Dr Lowe acknowledged part of the struggle for many women was that nausea and vomiting is often most severe in the first trimester of pregnancy, before people might be ready to let others know they’re expecting.
“One of the problems is they’ve often not told people that they’re pregnant yet,” she said.
“They can’t tell work why they want to work from home. They can’t explain to their mother-in-law why they want them to take the kids.
“So one thing I would suggest is encouraging them to share their pregnancy early. There’s no shame if anything happens — people get concerned they’re going to miscarry.”

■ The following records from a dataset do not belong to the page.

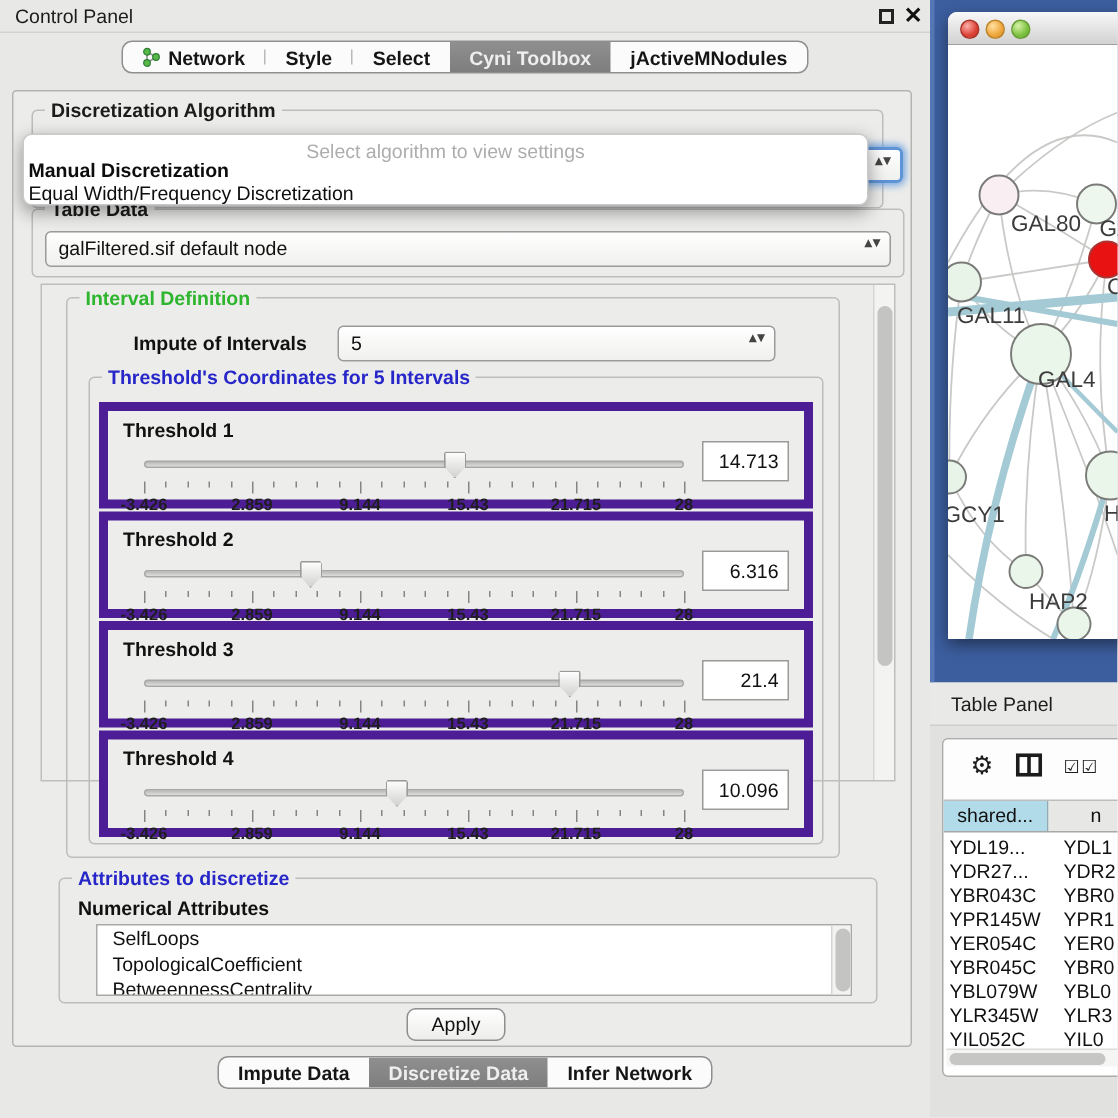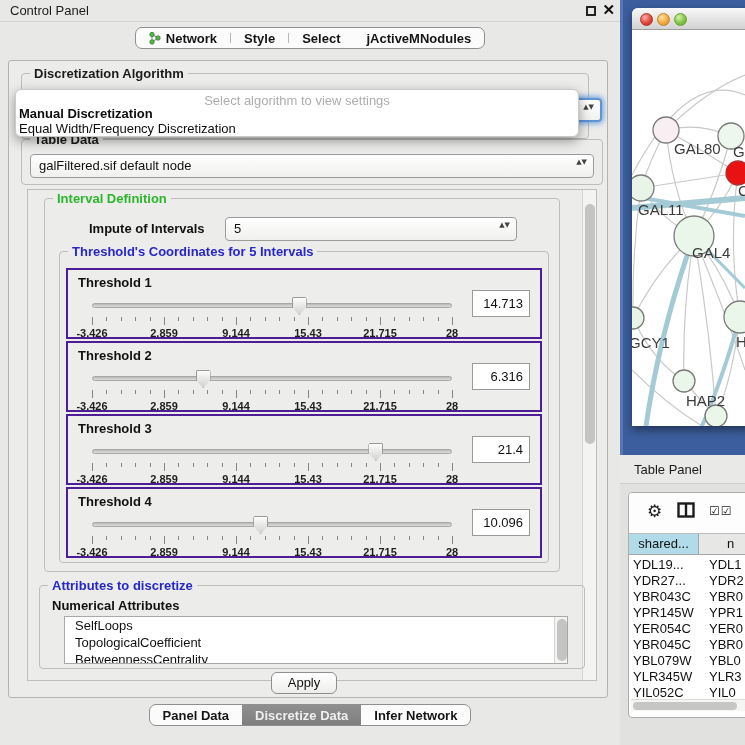--- a/index.html
+++ b/index.html
@@ -121,6 +121,9 @@
         <div class="tabsep"></div>
         <div class="tab">
           <span>Select</span>
+        </div>
+        <div class="tab selected">
+          <span>Cyni Toolbox</span>
         </div>
         <div class="tab">
           <span>jActiveMNodules</span>

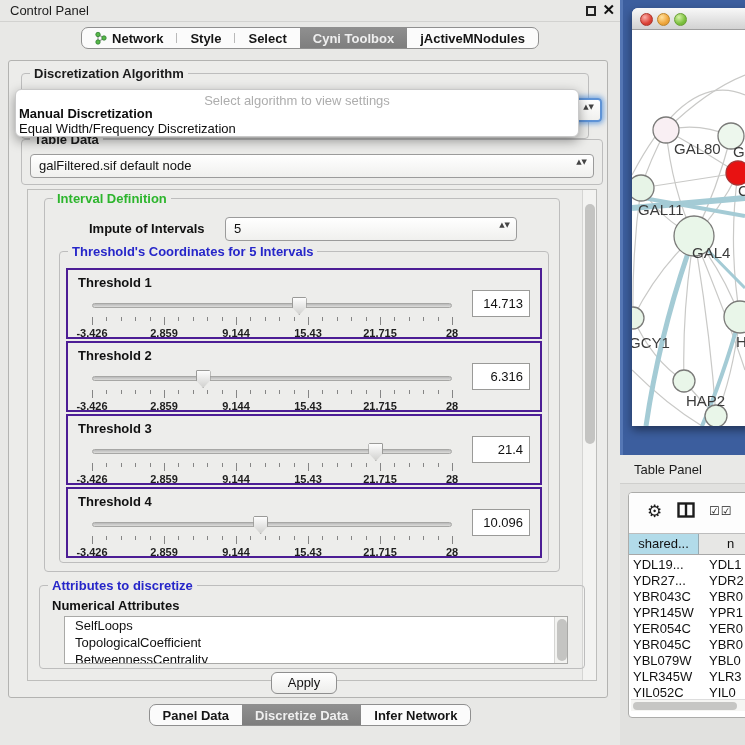--- a/index.html
+++ b/index.html
@@ -35,7 +35,7 @@
   .popup-item { position:absolute; left:3px; width:97%; font-size:13px; color:#0d0d0d; }
   .popup-item.b { font-weight:bold; }
 
-  .scrollpane { position:absolute; left:18px; top:128px; width:570px; height:492px; border:1px solid #BEBEBC; background:#ECECEA; }
+  .scrollpane { position:absolute; left:18px; top:128px; width:570px; height:332px; border:1px solid #BEBEBC; background:#ECECEA; }
   .vscroll { position:absolute; right:0; top:0; width:14px; height:100%; background:#F3F3F1; border-left:1px solid #D5D5D3; }
   .vscroll .thumb { position:absolute; left:2px; width:10px; background:#C4C4C2; border-radius:6px; }
 

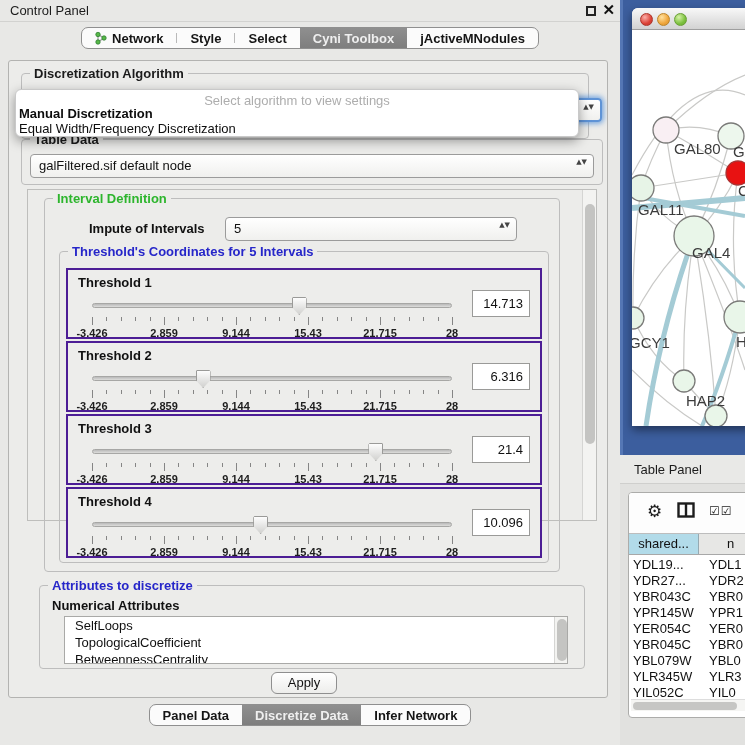--- a/index.html
+++ b/index.html
@@ -42,7 +42,7 @@
   .num-row-label { position:absolute; font-weight:bold; font-size:13px; color:#111; }
 
   .th-rows { position:absolute; left:6px; top:16px; }
-  .th-row { position:relative; width:476px; height:71px; border:2px solid #4c1d95; background:#EDEDEB; margin-bottom:2px; }
+  .th-row { position:relative; width:476px; height:71px; border:6px solid #4c1d95; background:#EDEDEB; margin-bottom:2px; }
   .th-label { position:absolute; left:10px; top:5px; font-weight:bold; font-size:13px; }
   .slider { position:absolute; left:24px; top:26px; width:360px; height:44px; }
   .track { position:absolute; left:0; top:7px; width:100%; height:5px; border-radius:3px; background:linear-gradient(#B9B9B9,#DDDDDB); border:1px solid #A7A7A5; }

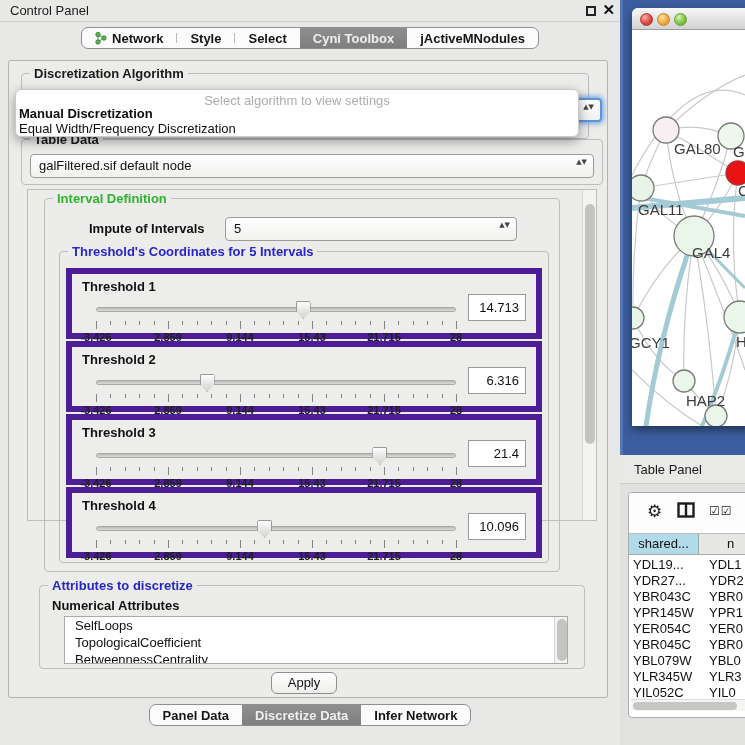--- a/index.html
+++ b/index.html
@@ -372,7 +372,7 @@
   <div class="bottom-tabs-row abs">
     <div class="tabbar" id="bottom-tabbar">
         <div class="tab">
-          <span>Panel Data</span>
+          <span>Impute Data</span>
         </div>
         <div class="tab selected">
           <span>Discretize Data</span>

What about severe nausea and vomiting?
While most women’s experience with pregnancy nausea and vomiting is unpleasant but manageable, for a small proportion of women it becomes severe enough to threaten their health, or that of their baby.
Clinicians call this hyperemesis gravidarum. This new guideline clearly defines hyperemesis gravidarum as nausea and vomiting so severe it causes dehydration, electrolyte abnormalities and weight loss of 5 per cent of pre-pregnancy weight.
“[Mothers] can have major complications, they vomit so much that they bleed from their gut. They can get such major vitamin deficiencies that it affects their brain function,” Dr Lowe said.
“They’re more likely to get small babies, they’re more likely to get pre-term babies.”
There are medications that can help control hyperemesis gravidarum, but Dr Lowe said women and doctors alike were often wary of using them.
This is in part due to fear around the birth defects caused by thalidomide, a drug used in the late 1950s and early 60s to treat pregnancy nausea.
“People are frightened to use drugs. The doctors are frightened, the women are sceptical or concerned. So it’s extremely important that doctors are confident to explain how modern drugs can really help without significant risks to the growing baby,” Dr Lowe said.
“Some women do need medication. So this guideline very expertly outlines the benefits, the risks, the alternatives, the options for women in 2019.”
She hoped the new guidelines would help doctors treat women before their nausea and vomiting becomes severe, and empower women to make informed decisions on how to manage their symptoms.
“We have no bandwagon to push for pharma. We are certainly not trying to create a disease from something that’s normal — but we’re trying to help that really small group of women who are beyond having just a bit of morning sickness.”
Morning sickness stories
- Lisa went as far as shaving her head because strong smells triggered her nausea: “Sense of smell was hectic so hated washing my hair because of the too-strong shampoo smell and couldn’t stand the smell of dirty hair.”
- Samantha needed ice to keep the nausea at bay: “The thing I most consistently ate through both pregnancies was ice. I couldn’t freeze it fast enough, so I’d buy at least 2 bags of ice a week! I had a brand preference also because the pieces were the right size and it tasted better!”